We are using a ConfiguredInferModel in async mode to run inference on input data with variable batch sizes. The code times out during wait_for_async_ready() when the batch size is larger than 7, presumably because the input default queue size (4) is too small. We can read the queue size of the configuredInferModel but how do we change it? (We have noticed that queue size can be specified while creating InputVStreamParams , but have not figured out how to use those with a ConfiguredInferModel )
Here’s how to implement asynchronous inference with queue management in Hailo:
Key Improvements for Async Processing:
Smart Queue Management
Uses wait_for_async_ready to check queue availability
Prevents HAILO_QUEUE_IS_FULL errors
Configurable timeout settings
Flexible Batch Processing
Handles variable batch sizes (3-10)
Adapts to different workload requirements
Includes completion feedback for each batch
Here’s the implementation:
import numpy as np
from hailo_platform import (
VDevice, HEF, InferVStreams, ConfigureParams,
InputVStreamParams, OutputVStreamParams, FormatType
)
from hailo_platform.pyhailort import HailoRTException
def async_inference_handler():
# Setup callback
def completion_callback(completion_info, bindings_list, batch_size):
if completion_info.exception:
print(f"Error in batch {batch_size}: {completion_info.exception}")
else:
print(f"Successfully processed batch of {batch_size}")
# Initialize device
device_params = VDevice.create_params()
device_params.scheduling_algorithm = 'ROUND_ROBIN'
device = VDevice(device_params)
# Load and configure model
hef = HEF("path/to/your_model.hef")
infer_model = device.create_infer_model(hef)
with infer_model.configure() as configured_model:
# Setup streams
input_params = InputVStreamParams.make(
configured_model,
format_type=FormatType.FLOAT32
)
output_params = OutputVStreamParams.make(
configured_model,
format_type=FormatType.UINT8
)
# Process different batch sizes
for batch_size in range(3, 10):
try:
# Wait for queue availability
if configured_model.wait_for_async_ready(
timeout_ms=10000,
frames_count=batch_size
):
# Prepare and run batch
input_data = np.random.rand(batch_size, 3, 192, 96).astype(np.float32)

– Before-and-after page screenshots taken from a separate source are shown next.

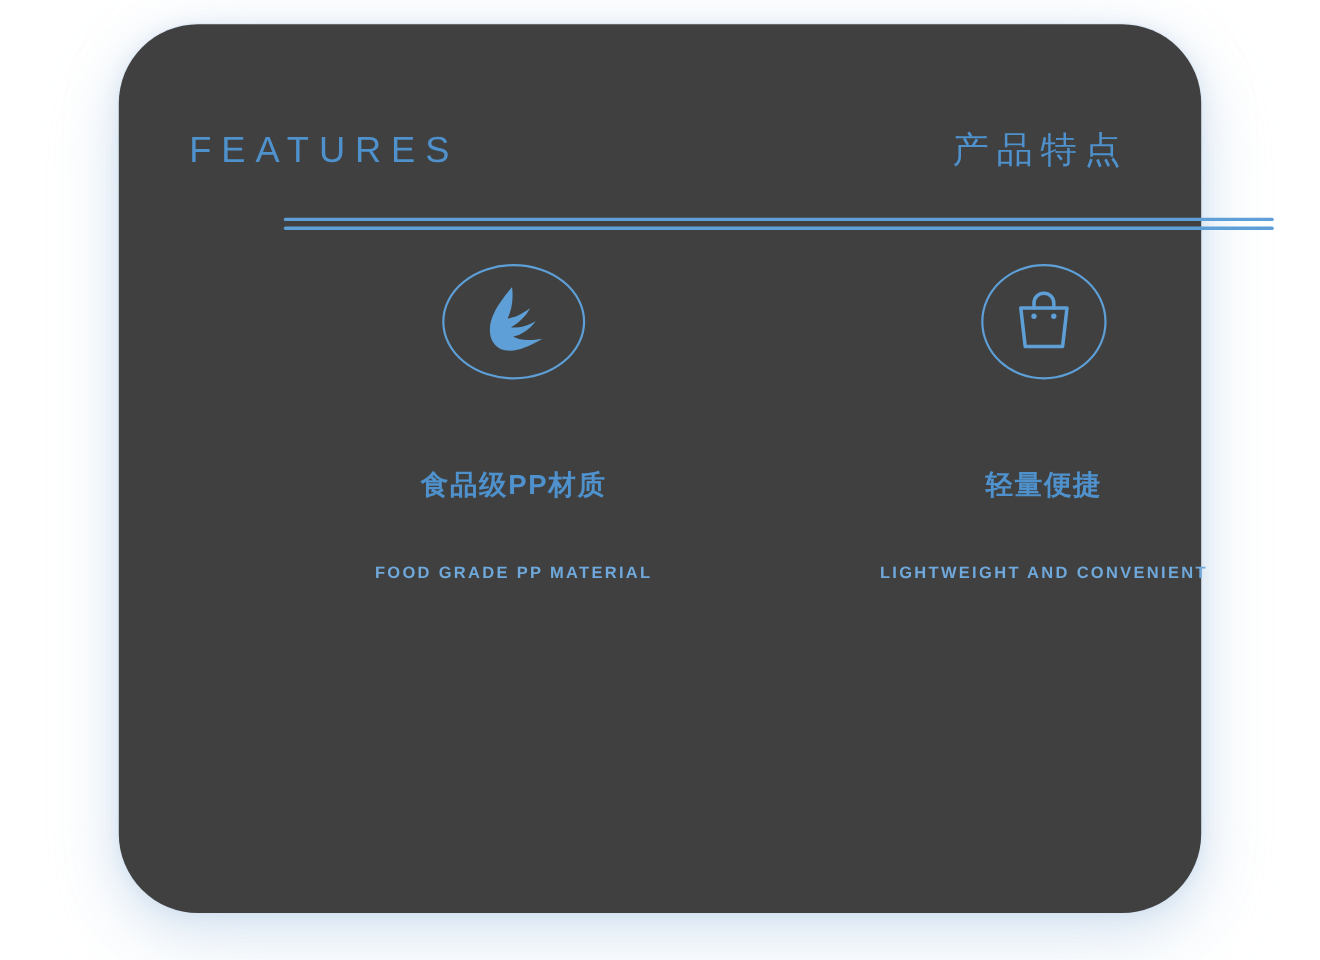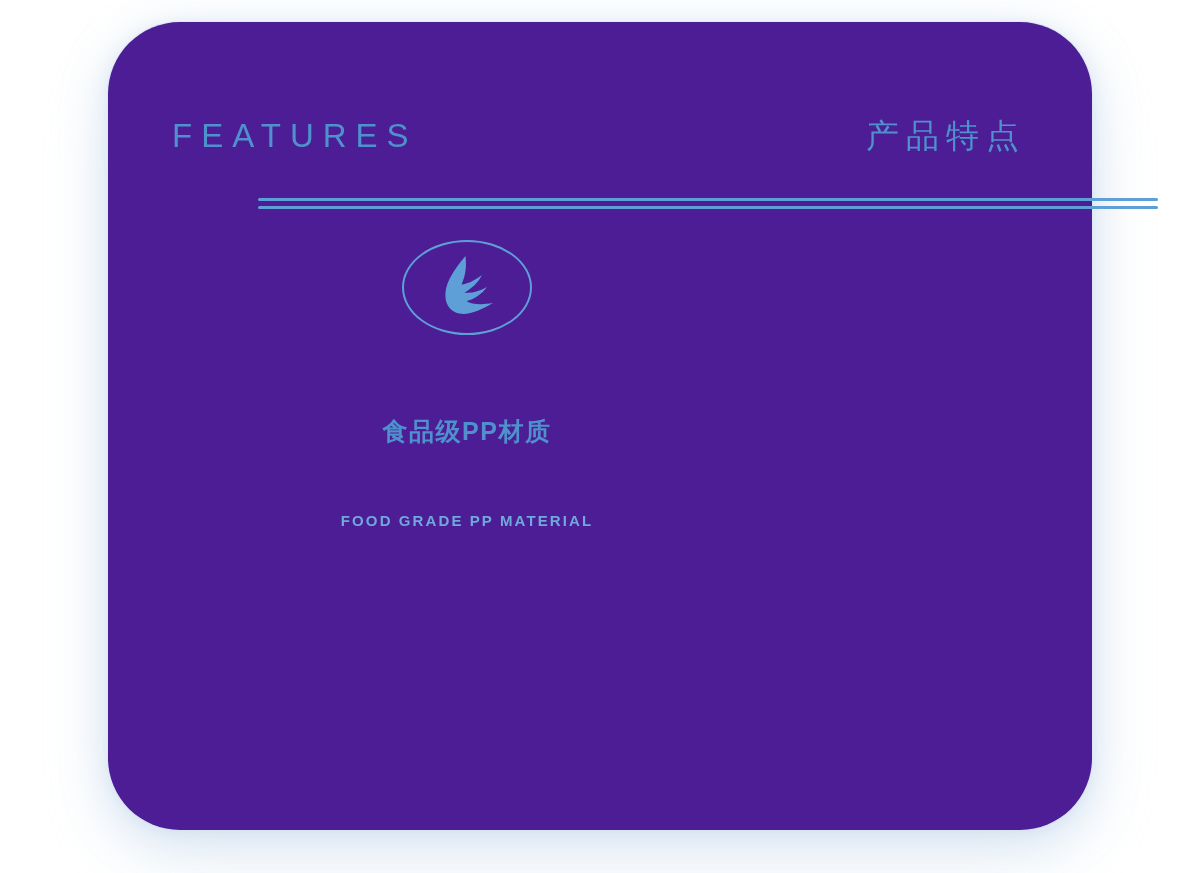"FEATURES" .card { background: #4c1d95 -> #404040 }
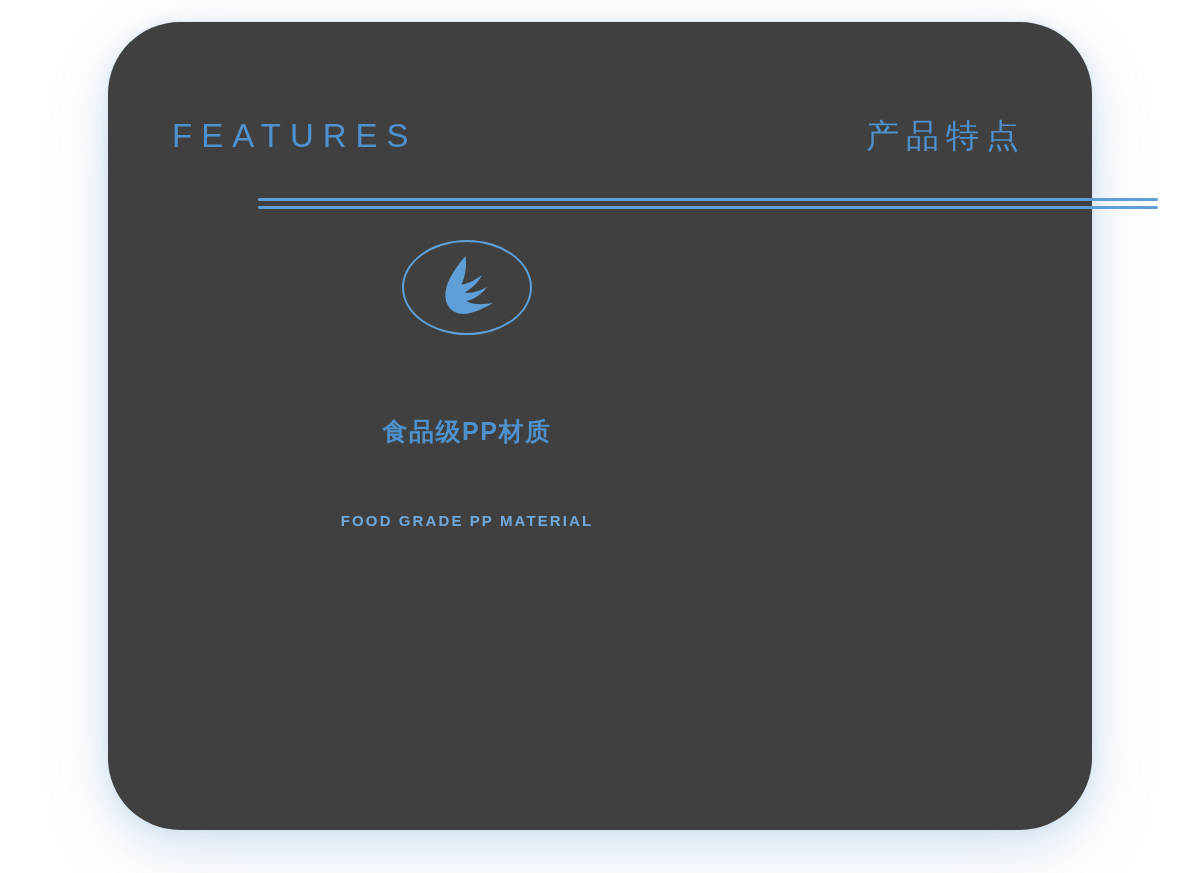"轻量便捷" div.feature { html: none -> <div> <div> <span> <svg> <g> <path></path> <path></path> </g> <circle></circle> <circle></circle> </svg> </span> </div> <div>轻量便捷</div> <div>LIGHTWEIGHT AND CONVENIENT</div> </div> }
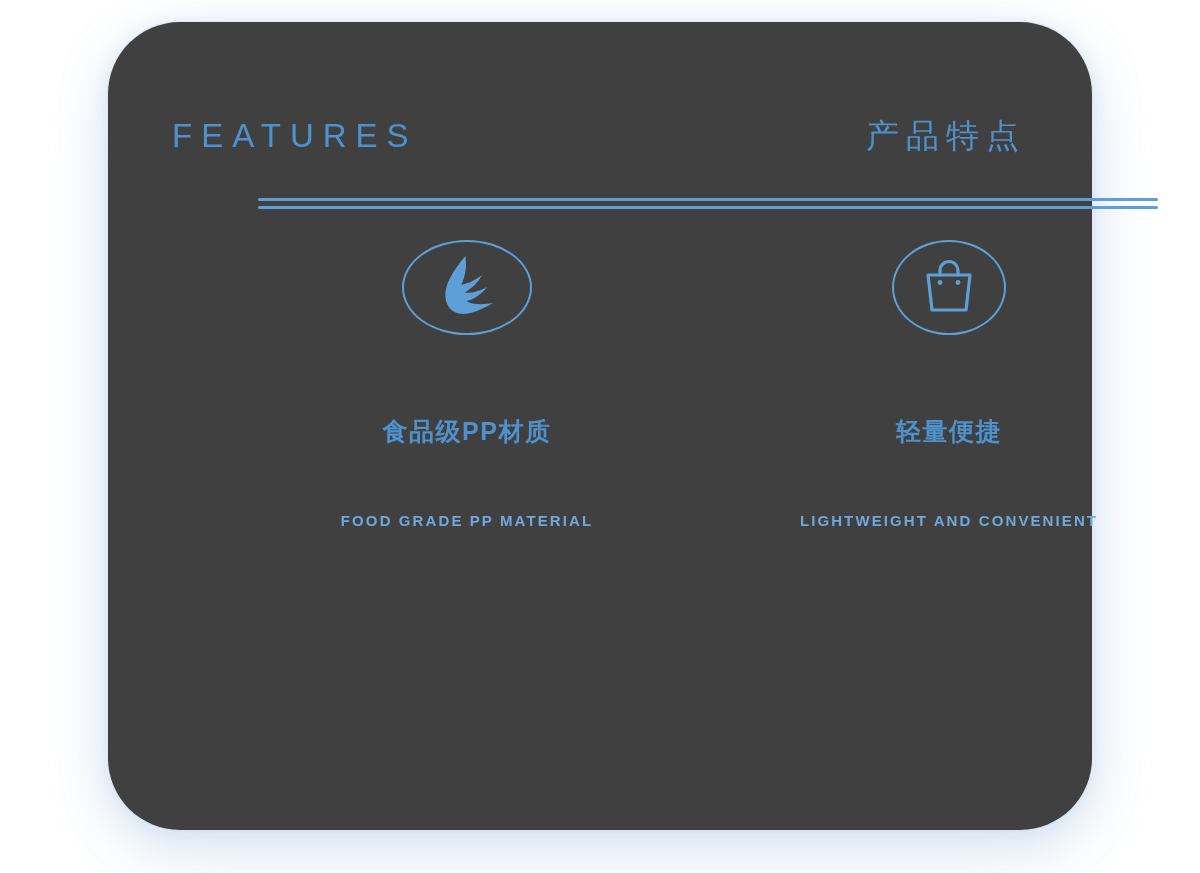"FOOD GRADE PP MATERIAL" .feature-en { margin-top: 21px -> 11px }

configured_model.run_async(
bindings_list,
callback=lambda info: completion_callback(info, bindings_list, batch_size)
)
print(f"Submitted batch size {batch_size}")
else:
print("Queue timeout - skipping batch")
except HailoRTException as e:
print(f"Inference error: {e}")
# Run inference
async_inference_handler()
This implementation provides stability and flexibility for asynchronous inference operations. Would you like me to explain any specific part in more detail?
Thanks very much @omria for your response. What we find is that the line
if configured_model.wait_for_async_ready(
timeout_ms=10000,
frames_count=batch_size
):
will always time out when batch_size > 7, which unfortunately results in many of the batches being dropped
The hack we have adopted to date is to do break the batch_size inference loop into an inner and outer loop, so that in the inner loop we never exceed maxQueue.
Not sure how this impacts performance. It would seem cleaner to not have this inner loop. Is there a way to increase the input queue size on a configured model?
In case it will be useful to others this what the modified code looks like
# Empirically this seems to be maximum queue size that can be handled without error
maxQueue = 2 * configured_infer_model.get_async_queue_size() - 1
bindings_list = []
for ib in range(batchSize):
bindings = create_bindings(infer_model, configured_infer_model)
inp = np.expand_dims(np.array(inputData,)[ib,...], axis=0)
bindings.input().set_buffer(inp)
bindings_list.append(bindings)
if len(bindings_list) >= maxQueue or (ib + 1) >= batchInfo.batchSize:
if configured_infer_model.wait_for_async_ready(timeout_ms=10000, frames_count=len(bindings_list))
infer_model.set_batch_size(len(bindings_list))
configured_infer_model.run_async(
bindings_list, partial(
callback,
bindings_list=bindings_list,
bs=batch_size
)
)
bindings_list = []